Physiology and Clinical Relevance of Enlarged Perivascular Spaces in the Aging Brain

Abstract

Perivascular spaces (PVS) are fluid-filled compartments that are part of the cerebral blood vessel wall and represent the conduit for fluid transport in and out of the brain. PVS are considered pathologic when sufficiently enlarged to be visible on MRI. Recent studies have demonstrated that enlarged PVS (ePVS) may have clinical consequences related to cognition. Emerging literature points to arterial stiffening and abnormal protein aggregation in vessel walls as 2 possible mechanisms that drive ePVS formation. We describe the clinical consequences, anatomy, fluid dynamics, physiology, risk factors, and in vivo quantification methods of ePVS. Given competing views of PVS physiology, we detail the 2 most prominent theoretical views and review ePVS associations with other common small vessel disease markers. Because ePVS are a marker of small vessel disease and ePVS burden is higher in Alzheimer disease, a comprehensive understanding about ePVS is essential in developing prevention and treatment strategies.

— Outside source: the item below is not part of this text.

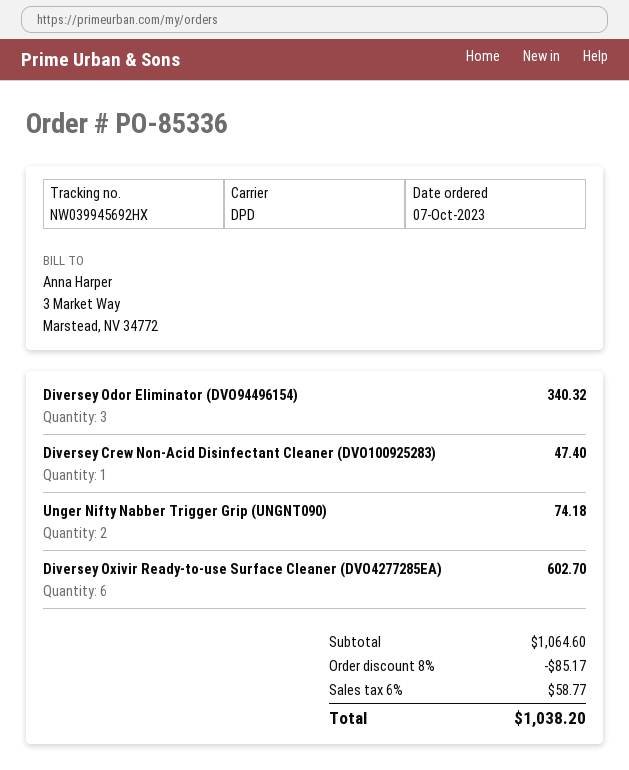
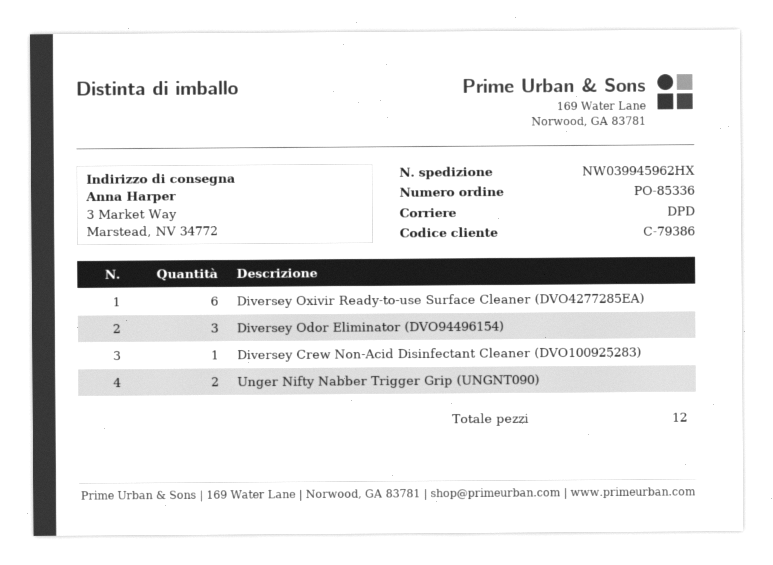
tracking number: NW039945692HX -> NW039945962HX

Figure 1. Regional Differences in Morphology of ePVS Visible on Brain MRI

(A) An axial slice depicting enlarged perivascular spaces (ePVS) in the basal ganglia. (B) A sagittal slice of the same participant depicting ePVS in white matter. Note that the ePVS in the basal ganglia appear larger in diameter than the ePVS in the white matter. Such morphologic differences are typical and may be due to the fact that cortical arteries have one layer of pia mater while perforating arteries of the basal ganglia have two. (C) Although less common, ePVS can grow much larger than 3 mm and in some rare cases may present throughout large regions of the brain.

Figure 2. Visible ePVS in Unfixed Brain Tissue

Unfixed brain tissue from a patient with cerebral amyloid angiopathy. The tissue sample displays clear and widespread enlarged perivascular spaces (ePVS) throughout the white matter along with a cortical microhemorrhage (black arrow).

Figure 3. Healthy Perivascular Space Anatomy

Pictured is an example electron microscopy image of a healthy blood vessel lumen (lu) with normal-appearing perivascular spaces (highlighted in blue) which also contain macrophages (m). The pial–glial basement membrane (pgbm) is extended away from the vessel only in the presence of macrophages. Also pictured are normal smooth muscle cells (sm), pia mater (pm), and endothelium (en). Image courtesy of Roxana Carare, MD, PhD.

Figure 4. Theoretical Perivascular Space Anatomy and Physiology

Two theoretical models for perivascular space anatomy and physiology. Pathway 1 is the glymphatic clearance pathway. Pathway 2 is the intramural periarterial drainage pathway. In pathway 2, the perivascular space is occupied by the fused basement membranes of pia mater and glia limitans. © Ikumi Kayama/Studio Kayama LLC. IPAD = intramural periarterial drainage.

Figure 5. Enlarged Perivascular Space Electron Micrograph With Theoretical Models for Perivascular Space Enlargement

(A) Pictured is scanning electron micrograph of an enlarged perivascular space (ePVS) (the outer layer of pia mater is green) surrounding an artery in the basal ganglia. The enlarged perivascular space appears between 2 layers of leptomeninges. Image courtesy of Roy Weller, MD, PhD.²⁰ (B) Increased aortic pulse wave velocity (PWV) results in higher pulse waves travelling to perforating arteries of the basal ganglia, resulting in vessel wall damage and enlarged perivascular spaces. The tissue boxes illustrate the basal ganglia, where the walls of arteries are subject to pulsatile damage, leaving wider spaces that fill with interstitial fluid and possibly CSF (in blue). © Ikumi Kayama/Studio Kayama LLC. (C) Increased vascular amyloid accumulation upstream could create a blockage, resulting in ePVS in the white matter. © Ikumi Kayama/Studio Kayama LLC. CAA = cerebral amyloid angiopathy.